Hosting ASP.NET Core

You probably noticed, when we talked about OWIN, that I mentioned that the sample app was hosted in Kestrel. Kestrel is the name of a platform-independent web server fully written in .NET Core (of course, using the native libraries of your operating system). You need to host your web application somewhere, and .NET Core offers the following options:

• Kestrel: Platform independent, your host of choice if you want to have your code run on any platform.

• WebListener: A Windows-only host, offering significant performance advantages over Kestrel, but also has the disadvantage of needing Windows; starting with ASP.NET Core 2, it is now called HTTP.sys.
• IIS: As in the past, you can continue to host your web app in IIS, on Windows, benefiting from the old pipeline and configuration tools.

A server in this context is merely an implementation of IServer, an interface defined in the Microsoft.AspNetCore.Hosting NuGet package. This defines the base contract that a server offers, which can be described as follows:

• A Start method, where all the fun begins. It is responsible for creating the HttpContext, setting up the Request and Response properties, and calling the conventional Configure method.
• A collection of Features that are supported by the implementation. There are dozens of features, but at the very least, a server needs to support IHttpRequestFeature and IHttpResponseFeature.

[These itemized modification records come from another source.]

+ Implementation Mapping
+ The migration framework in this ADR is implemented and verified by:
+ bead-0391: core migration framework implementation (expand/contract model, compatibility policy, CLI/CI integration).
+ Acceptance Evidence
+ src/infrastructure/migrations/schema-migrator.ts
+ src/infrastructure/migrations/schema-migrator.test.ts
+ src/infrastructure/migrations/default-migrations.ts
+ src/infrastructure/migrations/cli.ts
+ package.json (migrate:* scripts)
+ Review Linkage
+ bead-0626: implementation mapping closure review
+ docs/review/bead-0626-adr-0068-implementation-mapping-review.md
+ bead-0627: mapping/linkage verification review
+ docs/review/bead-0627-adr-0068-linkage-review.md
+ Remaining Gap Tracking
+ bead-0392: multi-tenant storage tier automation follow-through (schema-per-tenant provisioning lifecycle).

Each of these server implementations is provided in NuGet packages:

IIS cannot be used on its own. IIS is, of course, a Windows-native application and is therefore not available through NuGet, but the Microsoft.AspNetCore.Server.IISIntegration package includes the IIS ASP.NET Core module, which needs to be installed in IIS so that it can run ASP.NET Core apps with Kestrel (WebListener is not compatible with IIS). There are, of course, other server implementations by third-party providers (take, as an example, Nowin, available at https://github.com/Bobris/Nowin). The ASP.NET Core module acts as a reverse proxy, receiving requests through IIS and then calling ASP.NET Core, in the same process space. Other reverse proxies are Apache and NGINX. Reverse proxies are useful because they provide additional features that are not part of ASP.NET Core; they accept requests, do their magic, and forward the requests to ASP.NET Core so that it too can do its magic.

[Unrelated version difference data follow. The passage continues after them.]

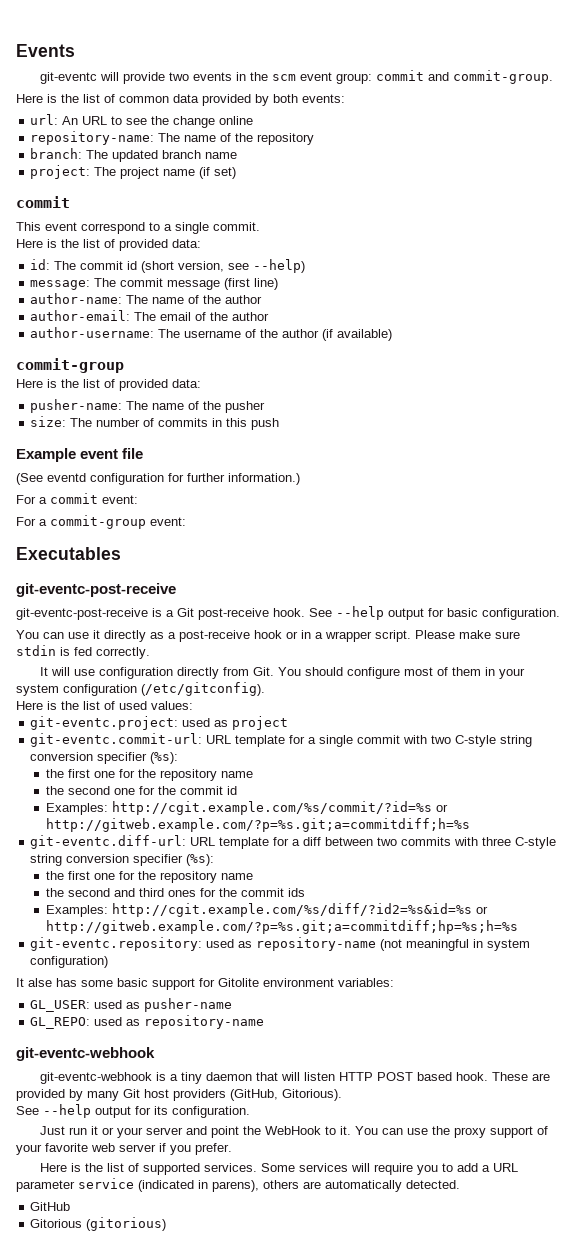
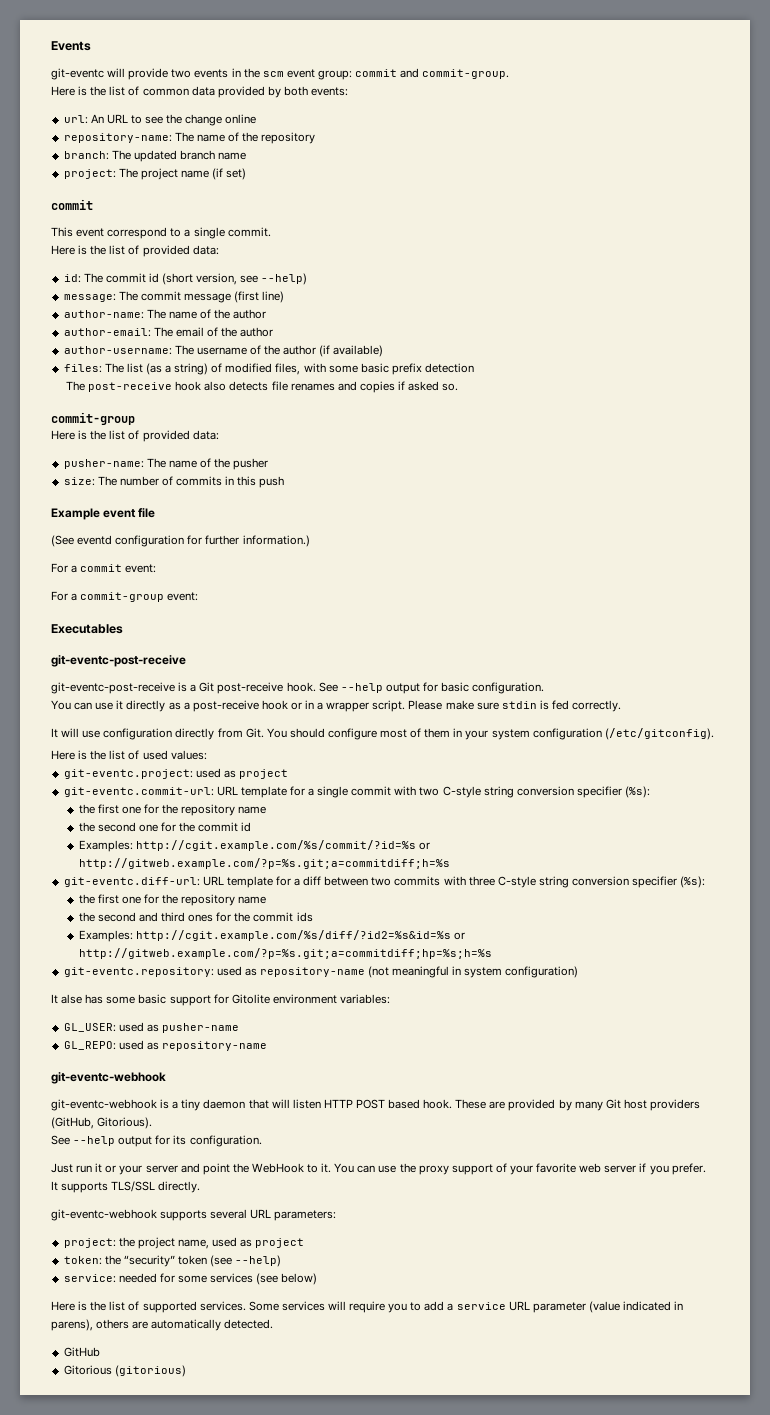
+ files: The list (as a string) of modified files, with some basic prefix detection
+ The post-receive hook also detects file renames and copies if asked so.
+ It supports TLS/SSL directly.
+ git-eventc-webhook supports several URL parameters:
+ project: the project name, used as project
+ token: the “security” token (see --help)
+ service: needed for some services (see below)
- Some services will require you to add a URL parameter service (indicated in parens), others are automatically detected.
+ Some services will require you to add a service URL parameter (value indicated in parens), others are automatically detected.

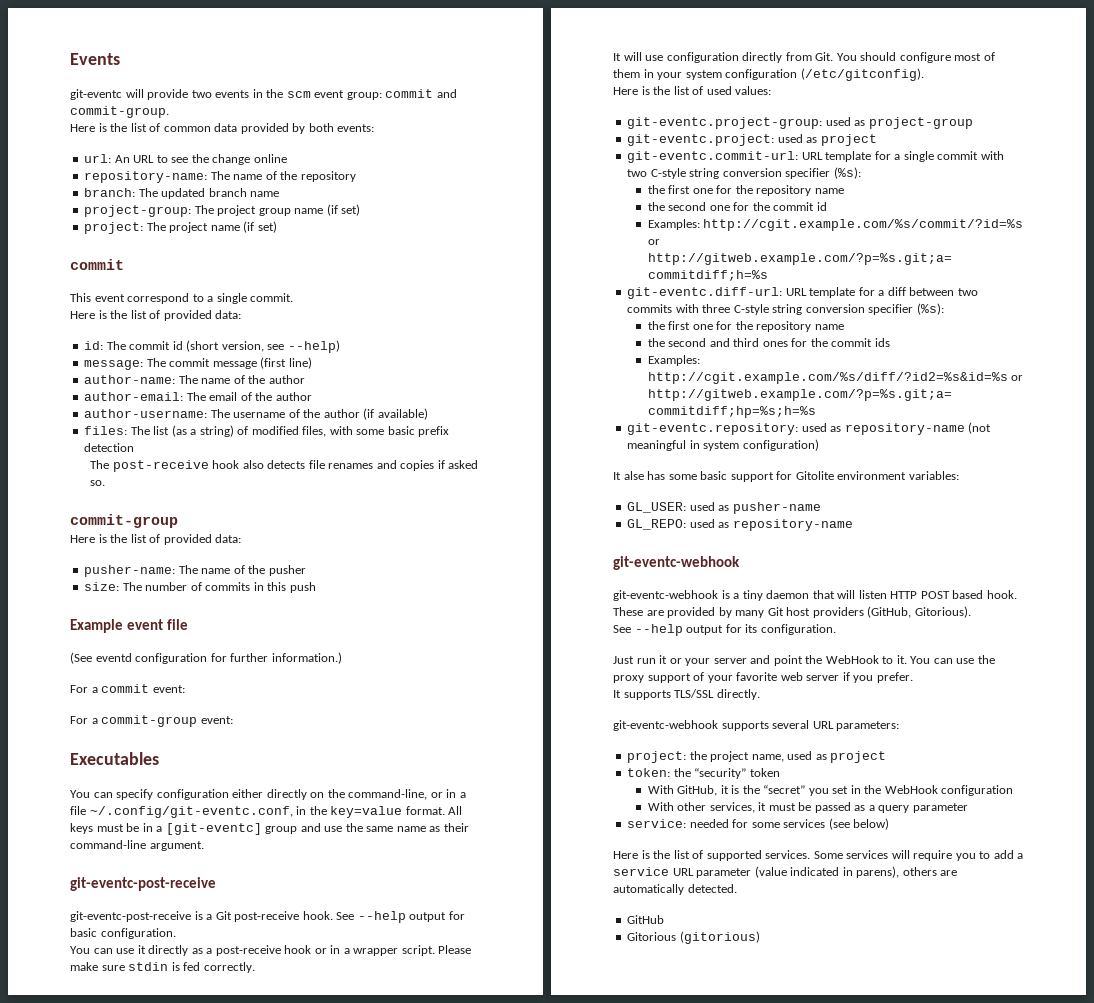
+ project-group: The project group name (if set)
+ You can specify configuration either directly on the command-line, or in a file ~/.config/git-eventc.conf, in the key=value format. All keys must be in a [git-eventc] group and use the same name as their command-line argument.
+ git-eventc.project-group: used as project-group
- token: the “security” token (see --help)
+ token: the “security” token
+ With GitHub, it is the “secret” you set in the WebHook configuration
+ With other services, it must be passed as a query parameter

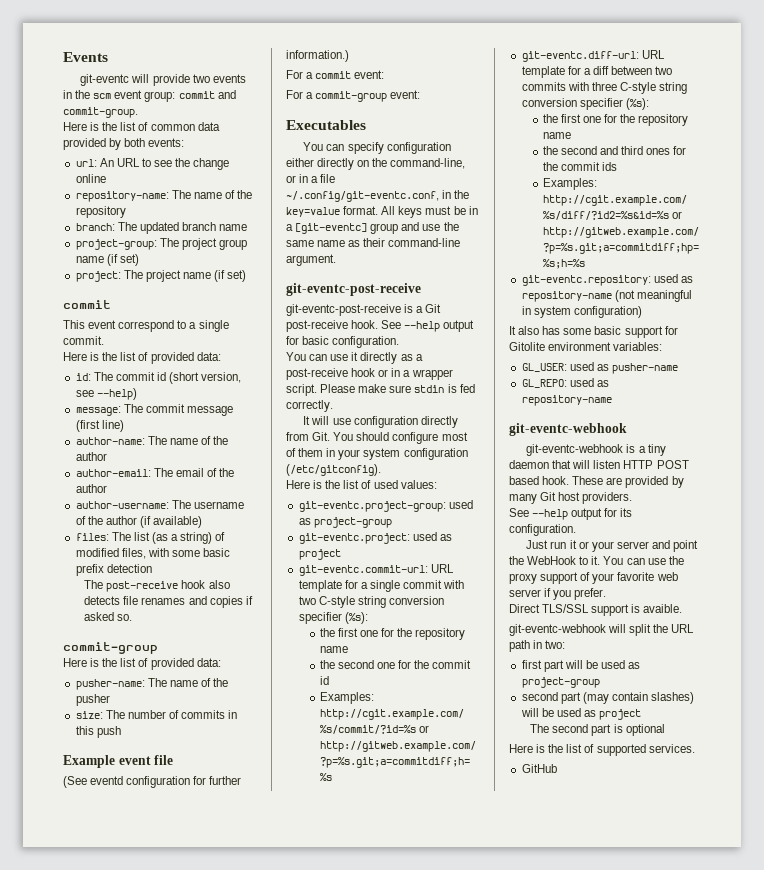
- It alse has some basic support for Gitolite environment variables:
+ It also has some basic support for Gitolite environment variables:
- These are provided by many Git host providers (GitHub, Gitorious).
+ These are provided by many Git host providers.
- It supports TLS/SSL directly.
- git-eventc-webhook supports several URL parameters:
- project: the project name, used as project
- token: the “security” token
- With GitHub, it is the “secret” you set in the WebHook configuration
- With other services, it must be passed as a query parameter
- service: needed for some services (see below)
+ Direct TLS/SSL support is avaible.
+ git-eventc-webhook will split the URL path in two:
+ first part will be used as project-group
+ second part (may contain slashes) will be used as project
+ The second part is optional
- Some services will require you to add a service URL parameter (value indicated in parens), others are automatically detected.
- Gitorious (gitorious)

So, what is there to know about these, and how can we select one of these hosting servers?

Kestrel

Kestrel is the default, multiplatform, web server. It offers acceptable performance, but lacks lots of features that are expected in real life:

• No support for Windows authentication (as time passes, this becomes less of a problem)
• No direct file transmission
• No strong security protection (large requests, and more)

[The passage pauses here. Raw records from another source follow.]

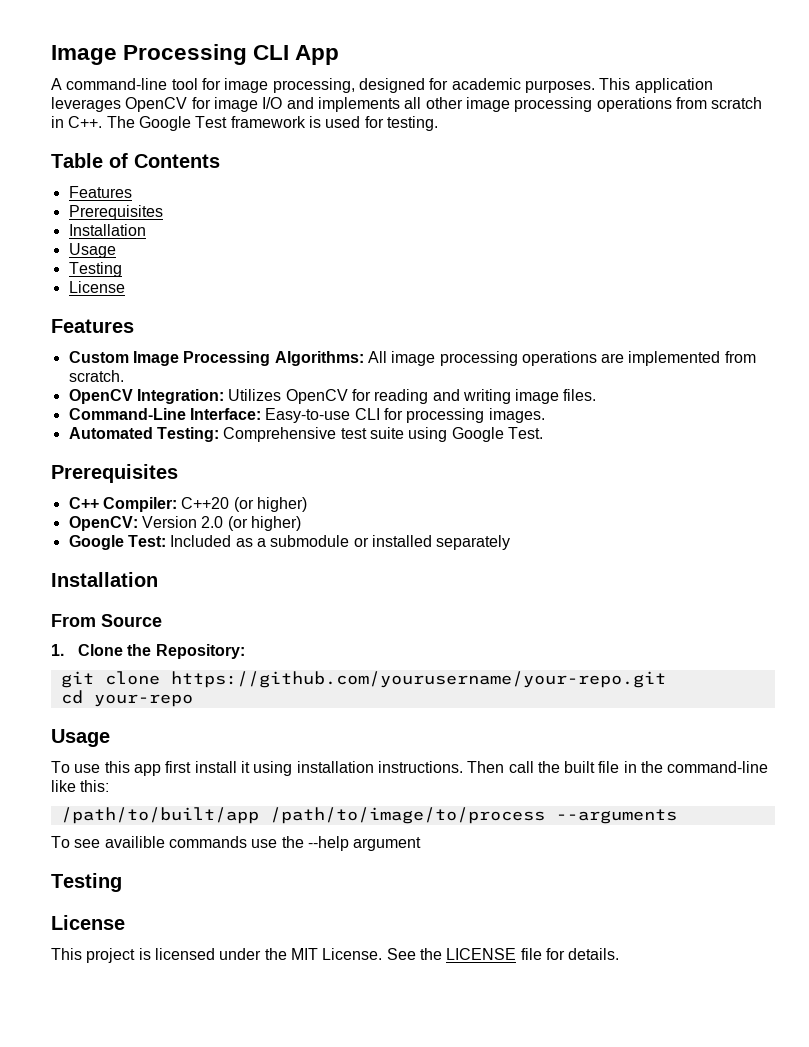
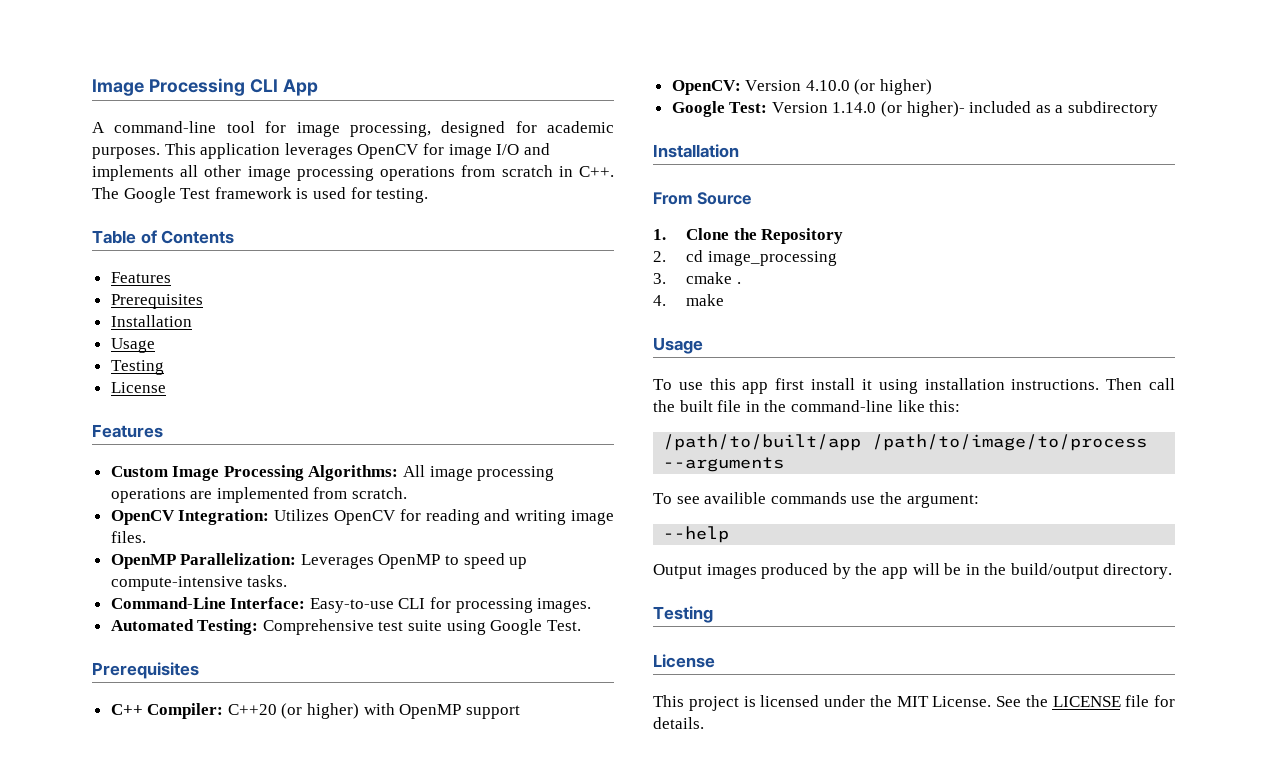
+ OpenMP Parallelization: Leverages OpenMP to speed up compute-intensive tasks.
- C++ Compiler: C++20 (or higher)
+ C++ Compiler: C++20 (or higher) with OpenMP support
- OpenCV: Version 2.0 (or higher)
+ OpenCV: Version 4.10.0 (or higher)
- Google Test: Included as a submodule or installed separately
+ Google Test: Version 1.14.0 (or higher)- included as a subdirectory
- 1. Clone the Repository:
- git clone https://github.com/yourusername/your-repo.git
- cd your-repo
+ 1. Clone the Repository
+ 2. cd image_processing
+ 3. cmake .
+ 4. make
- To see availible commands use the --help argument
+ To see availible commands use the argument:
+ --help
+ Output images produced by the app will be in the build/output directory.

From this, it should be clear that Kestrel is not meant to be used in production unless it is sitting behind a reverse proxy (such as NGINX, Apache, or IIS). It is configured at bootstrap through the UseKestrel extension method, and if you need to configure its options, you will need to supply an additional lambda:

Host.CreateDefaultBuilder(args)
    .ConfigureWebHostDefaults(webBuilder=>
    {                    
        webBuilder
            .UseStartup<Startup>()
            .UseKestrel(opt => { opt.Limits.MaxConcurrentConnections = 
            10; })
    });

You can read more about it at https://docs.microsoft.com/en-us/aspnet/core/fundamentals/servers/kestrel.

WebListener/HTTP.sys

This one is for Windows only, as it is a wrapper around HTTP.sys, the Windows subsystem that handles web requests. It offers by far the best performance, supports HTTP/2, WebSockets, Windows Authentication, direct file transmission, port sharing, response caching, and mostly anything that you can think of. The disadvantage, of course, is that it requires Windows 7 or Windows Server 2008 R2 and later. At bootstrap, use the UseWebListener extension method to add it to the host builder, possibly with a configuration parameter:

.UseWebListener(opt =>
{
    opt.ListenerSettings.Authentication.AllowAnonymous = false;
})

IIS

We already know about IIS. IIS can be used as a reverse proxy for Kestrel, or to add features that the host does not support, such as Windows Authentication. For that, we should include support for IIS by calling UseIISIntegration. Here, the configuration should be done through the Web.config file, which in this case is a requirement (the Visual Studio template will add this file to the root of your project).

NGINX

NGINX (pronounced EngineX) is a UNIX and Linux reverse proxy that can be used with ASP.NET Core. We will talk a bit more about NGINX in Chapter 19, Application Deployment.

Apache

Apache, the popular UNIX and Linux server (which actually also runs in Windows) can also act as a reverse proxy. You can find more information in Chapter 17, Deployment.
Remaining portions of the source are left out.